Which of the lines below hold the word "titlebtn"? Pull each of them out.

:::::

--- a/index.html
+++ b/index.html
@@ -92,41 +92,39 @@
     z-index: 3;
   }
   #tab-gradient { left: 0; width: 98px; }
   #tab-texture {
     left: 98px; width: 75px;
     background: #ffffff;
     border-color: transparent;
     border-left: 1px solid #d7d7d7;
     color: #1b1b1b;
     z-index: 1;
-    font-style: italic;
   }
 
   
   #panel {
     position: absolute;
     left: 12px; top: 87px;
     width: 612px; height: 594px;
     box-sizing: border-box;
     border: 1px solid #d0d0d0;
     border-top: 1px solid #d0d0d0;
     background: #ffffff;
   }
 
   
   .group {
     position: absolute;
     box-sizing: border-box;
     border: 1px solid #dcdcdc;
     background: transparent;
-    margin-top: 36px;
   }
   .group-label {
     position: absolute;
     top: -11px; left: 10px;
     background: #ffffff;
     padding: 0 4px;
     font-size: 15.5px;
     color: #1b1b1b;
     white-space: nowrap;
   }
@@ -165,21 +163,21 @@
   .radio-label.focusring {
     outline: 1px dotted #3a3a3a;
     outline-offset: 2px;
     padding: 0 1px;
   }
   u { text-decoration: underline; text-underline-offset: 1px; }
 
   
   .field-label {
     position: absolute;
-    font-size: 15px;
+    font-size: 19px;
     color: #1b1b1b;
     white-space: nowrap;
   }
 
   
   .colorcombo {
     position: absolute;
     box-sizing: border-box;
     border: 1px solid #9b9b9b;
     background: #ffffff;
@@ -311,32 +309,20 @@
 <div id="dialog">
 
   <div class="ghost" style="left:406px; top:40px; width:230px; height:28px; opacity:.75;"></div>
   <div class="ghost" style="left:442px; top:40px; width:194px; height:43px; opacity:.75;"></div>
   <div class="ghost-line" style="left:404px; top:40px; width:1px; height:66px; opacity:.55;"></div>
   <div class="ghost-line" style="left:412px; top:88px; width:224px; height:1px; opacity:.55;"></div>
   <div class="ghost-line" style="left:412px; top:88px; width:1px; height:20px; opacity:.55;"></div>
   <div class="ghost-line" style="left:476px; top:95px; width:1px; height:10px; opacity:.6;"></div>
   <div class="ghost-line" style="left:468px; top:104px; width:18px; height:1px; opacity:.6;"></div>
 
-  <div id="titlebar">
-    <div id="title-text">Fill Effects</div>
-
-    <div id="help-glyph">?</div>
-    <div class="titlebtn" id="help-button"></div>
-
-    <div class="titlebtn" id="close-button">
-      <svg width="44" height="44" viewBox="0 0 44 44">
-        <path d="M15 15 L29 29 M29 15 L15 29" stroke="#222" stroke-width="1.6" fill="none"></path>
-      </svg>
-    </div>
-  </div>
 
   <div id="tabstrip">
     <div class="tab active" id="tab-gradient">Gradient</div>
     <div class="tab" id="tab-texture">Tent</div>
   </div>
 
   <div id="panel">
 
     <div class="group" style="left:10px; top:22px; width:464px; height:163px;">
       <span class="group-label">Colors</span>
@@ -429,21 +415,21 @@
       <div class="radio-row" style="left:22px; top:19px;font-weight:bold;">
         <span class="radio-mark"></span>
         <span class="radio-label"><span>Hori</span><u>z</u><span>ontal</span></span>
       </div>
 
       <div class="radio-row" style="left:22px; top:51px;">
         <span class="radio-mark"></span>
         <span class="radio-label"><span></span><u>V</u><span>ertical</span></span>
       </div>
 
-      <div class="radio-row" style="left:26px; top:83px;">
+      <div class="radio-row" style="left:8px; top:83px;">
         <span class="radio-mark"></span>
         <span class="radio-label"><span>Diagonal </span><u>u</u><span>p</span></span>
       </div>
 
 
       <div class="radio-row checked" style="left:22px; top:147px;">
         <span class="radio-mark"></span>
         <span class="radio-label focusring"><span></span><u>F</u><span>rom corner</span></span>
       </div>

:::::

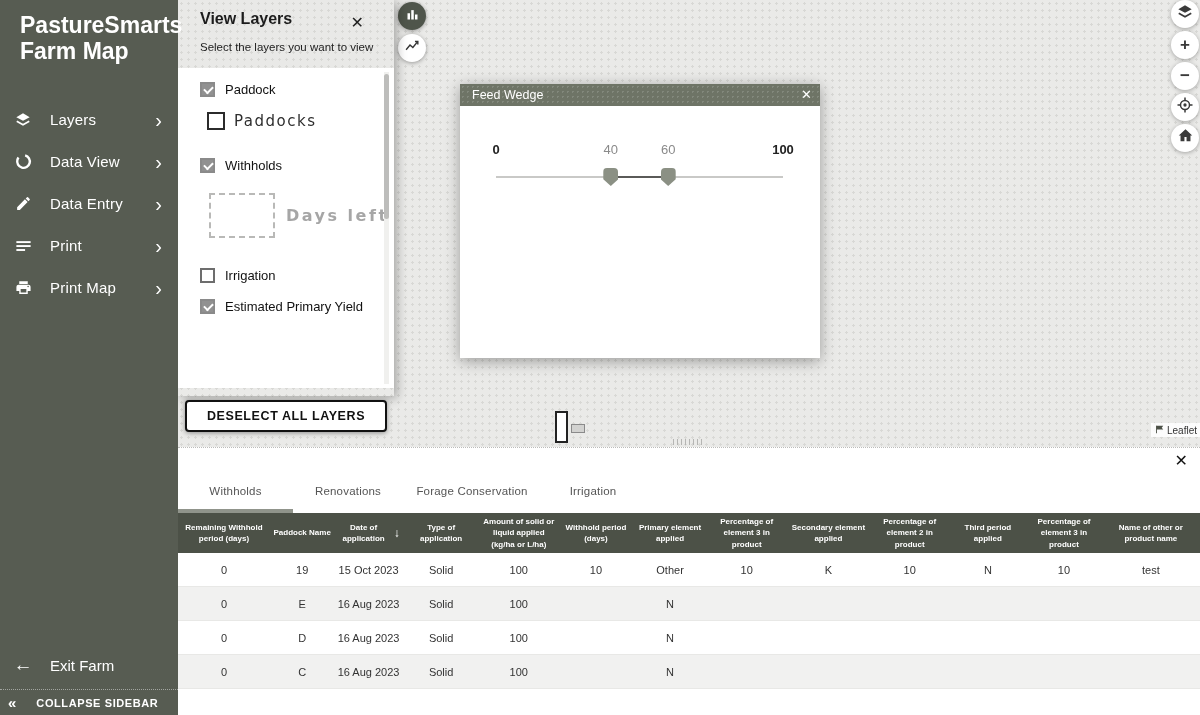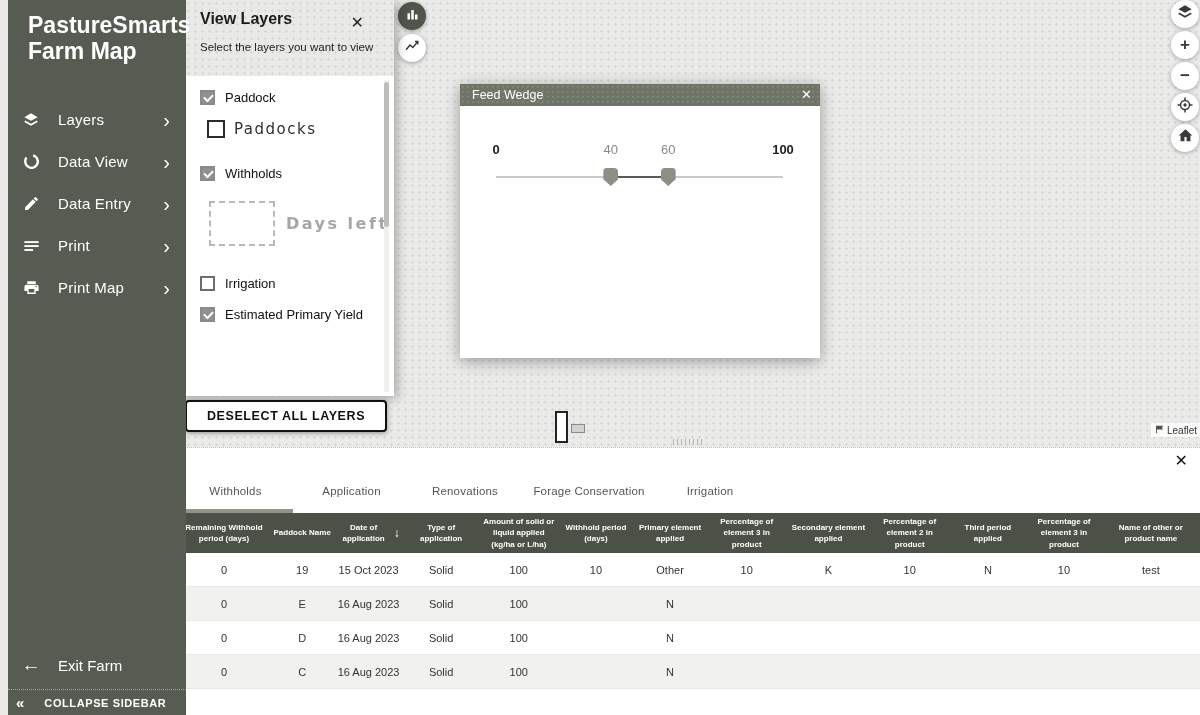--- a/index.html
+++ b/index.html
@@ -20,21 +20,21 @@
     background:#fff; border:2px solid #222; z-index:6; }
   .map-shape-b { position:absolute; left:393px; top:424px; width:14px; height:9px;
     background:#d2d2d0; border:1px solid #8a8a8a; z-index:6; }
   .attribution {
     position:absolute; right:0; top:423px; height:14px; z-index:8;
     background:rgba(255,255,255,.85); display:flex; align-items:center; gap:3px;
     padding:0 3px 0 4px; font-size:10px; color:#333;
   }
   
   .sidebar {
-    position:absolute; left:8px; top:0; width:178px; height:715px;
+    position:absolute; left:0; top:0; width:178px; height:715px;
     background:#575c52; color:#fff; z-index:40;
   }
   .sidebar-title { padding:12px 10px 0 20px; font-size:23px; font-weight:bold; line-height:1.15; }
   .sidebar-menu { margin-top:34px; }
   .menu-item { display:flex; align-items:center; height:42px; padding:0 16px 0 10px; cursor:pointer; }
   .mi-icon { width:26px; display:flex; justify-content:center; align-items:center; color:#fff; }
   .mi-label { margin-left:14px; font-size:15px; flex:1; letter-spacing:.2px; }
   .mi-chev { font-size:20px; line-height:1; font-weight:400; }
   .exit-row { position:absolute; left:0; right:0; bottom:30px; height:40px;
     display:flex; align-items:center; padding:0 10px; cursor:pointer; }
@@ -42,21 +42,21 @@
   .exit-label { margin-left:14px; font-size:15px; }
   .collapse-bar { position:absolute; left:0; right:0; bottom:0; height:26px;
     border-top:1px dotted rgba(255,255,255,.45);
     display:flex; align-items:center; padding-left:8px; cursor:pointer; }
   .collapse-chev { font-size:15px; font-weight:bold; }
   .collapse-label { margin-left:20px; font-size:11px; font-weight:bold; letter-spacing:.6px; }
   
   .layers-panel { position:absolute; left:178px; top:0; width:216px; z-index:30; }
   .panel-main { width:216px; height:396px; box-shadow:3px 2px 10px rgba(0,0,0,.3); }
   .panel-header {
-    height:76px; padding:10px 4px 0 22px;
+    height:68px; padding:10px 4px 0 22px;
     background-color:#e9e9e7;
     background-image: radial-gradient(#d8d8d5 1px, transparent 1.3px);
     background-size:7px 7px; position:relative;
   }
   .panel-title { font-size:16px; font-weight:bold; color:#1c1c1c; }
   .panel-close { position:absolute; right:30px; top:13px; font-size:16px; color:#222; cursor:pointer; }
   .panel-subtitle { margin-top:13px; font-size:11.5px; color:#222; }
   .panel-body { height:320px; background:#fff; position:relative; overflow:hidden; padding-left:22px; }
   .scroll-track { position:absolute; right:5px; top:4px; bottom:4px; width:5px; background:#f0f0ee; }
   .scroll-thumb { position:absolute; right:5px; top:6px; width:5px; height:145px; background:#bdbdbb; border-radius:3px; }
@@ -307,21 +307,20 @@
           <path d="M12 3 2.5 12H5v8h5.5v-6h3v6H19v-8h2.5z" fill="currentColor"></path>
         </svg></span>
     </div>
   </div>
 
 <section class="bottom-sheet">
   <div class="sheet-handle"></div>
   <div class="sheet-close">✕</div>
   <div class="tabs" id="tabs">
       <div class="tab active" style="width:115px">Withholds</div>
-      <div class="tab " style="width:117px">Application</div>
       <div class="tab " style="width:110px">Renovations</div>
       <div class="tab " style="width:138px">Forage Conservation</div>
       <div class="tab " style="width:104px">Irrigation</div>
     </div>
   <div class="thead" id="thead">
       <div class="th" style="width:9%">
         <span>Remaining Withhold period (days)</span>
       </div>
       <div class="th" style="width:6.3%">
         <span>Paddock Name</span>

:::::

ANSWER FOR THE TASK:
-    <div class="titlebtn" id="help-button"></div>
-    <div class="titlebtn" id="close-button">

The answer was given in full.